El Estado, dicen, tiene la obligación de implementar, en el menor tiempo, las medidas que considere adecuadas para protegerlo.

La Comisión Interamericana de Derechos Humanos (CIDH) concedió medidas cautelares a favor del exvicepresidente Jorge Glas, quien se encuentra cumpliendo una condena por asociación ilícita.

En el documento, la CIDH considera que el presente asunto «reúne prima facie los requisitos de gravedad, urgencia e irreparabilidad contenidos en el articulo 25 del Reglamento».

Solicita a Ecuador que adopte las medidas necesarias para proteger los derechos a la vida e Integridad personal de Jorge Glas; particularmente, valorando e implementando aquellas más apropiadas a las circunstancias personales y que permitan crear las condiciones que aseguren y respeten sus derechos;

La Comisión solicita al Gobierno que informe a la Comisión, dentro del plazo de 15 días contados a partir de la fecha de la presente comunicación, sobre la adopción de las medidas cautelares acordadas y actualizar dicha información en forma periódica.

El exvicepresidente fue sentenciado a 6 años por asociación ilícita dentro del caso Odebrecht.
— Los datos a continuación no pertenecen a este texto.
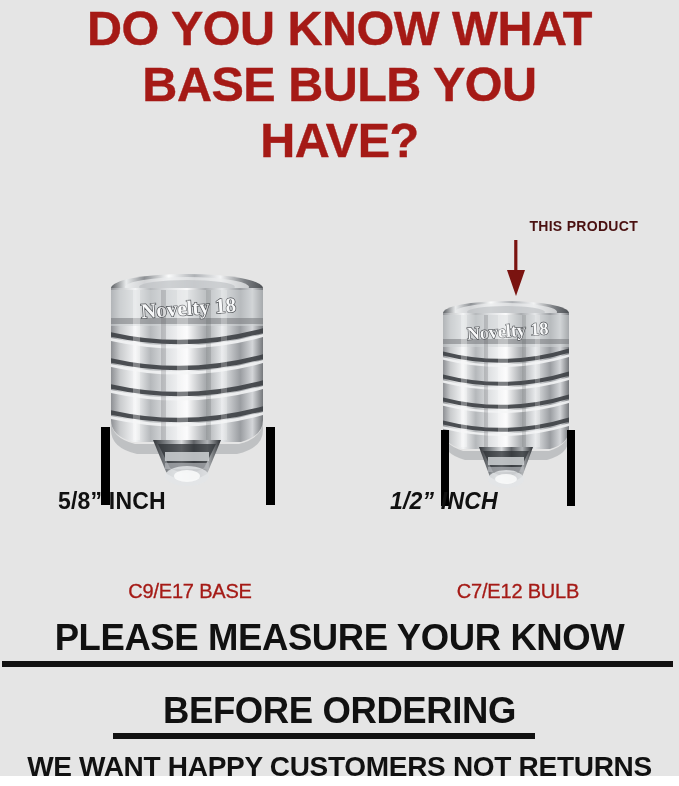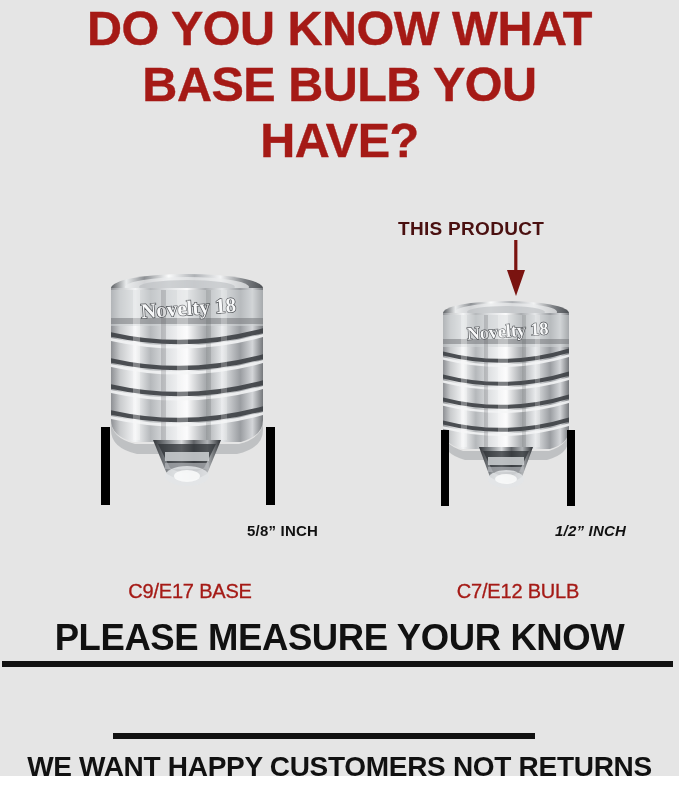"THIS PRODUCT" .this-product-label { font-size: 19px -> 14px; text-align: left -> right }
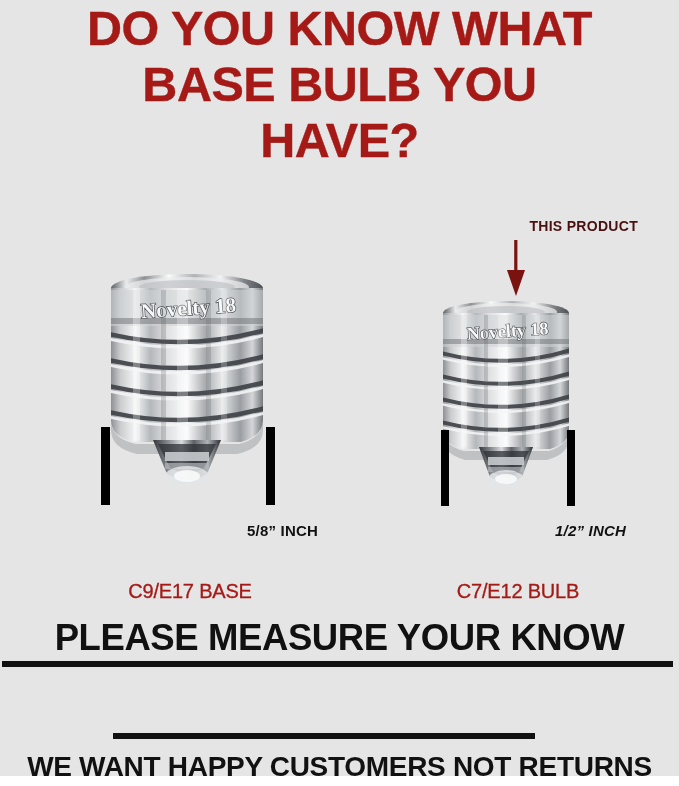"5/8” INCH" .inch-caption { font-size: 15px -> 23px; text-align: right -> left; top: 522px -> 488px }
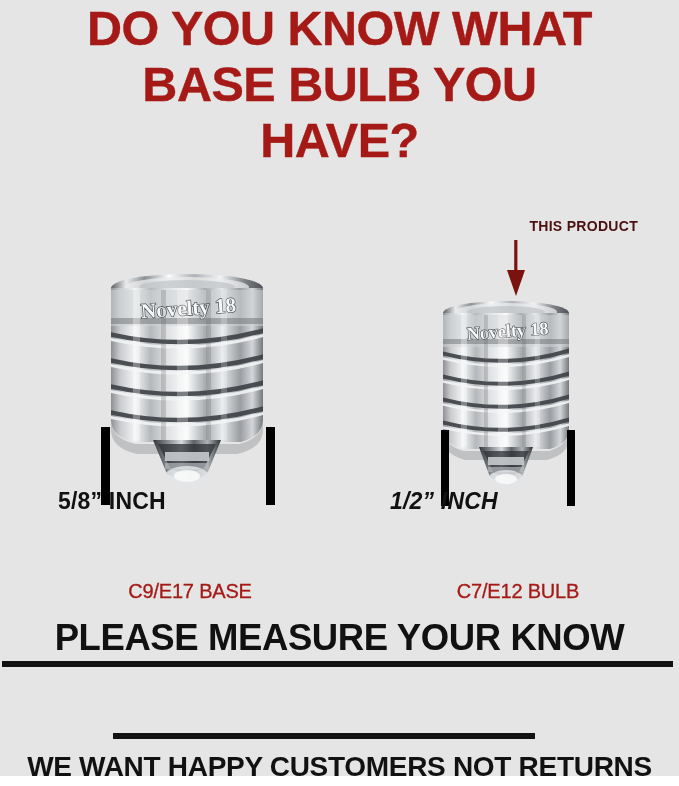"BEFORE ORDERING" div.cta { html: none -> <div>BEFORE ORDERING</div> }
Al momento se encuentra recluido en la cárcel de Latacunga.

En el documento, la Comisión señala que el Estado omitió en indicar si las autoridades competentes efectuarían un análisis de la situación de riesgo del exvicepresidente cono la gravedad de las alegaciones sobre la existencia de amenazas de muerte por parte de otros interno.

La CIDH obtuvo información sobre las malas condiciones de la cárcel en mención, particularmente sobre vrios internos que se encontrarian afectados por tuberculosis y pacientes con VIH-SIDA. Sobre este aspecto, consideran que la inacción por parte del Estado, estaría poniendo en riesgo al propuesto beneficiado al encontrarse expuesto a contraer estos padecimiento.

Además, de manera generalizada en dicho lugar, los privados de libertad no saldrían a los patios y no tendría acceso a una alimentación adecuada.

Por ello, señalan que al requisito de urgencia, la Comisión entiende que, ante el tenor de las amenazas proferidas y la ausencia de medidas efectivas para asegurar los derechos de Glas, «el Estado tenga la obligación de implementar en el menor tiempo las medidas que considere adecuadas para protegerlo».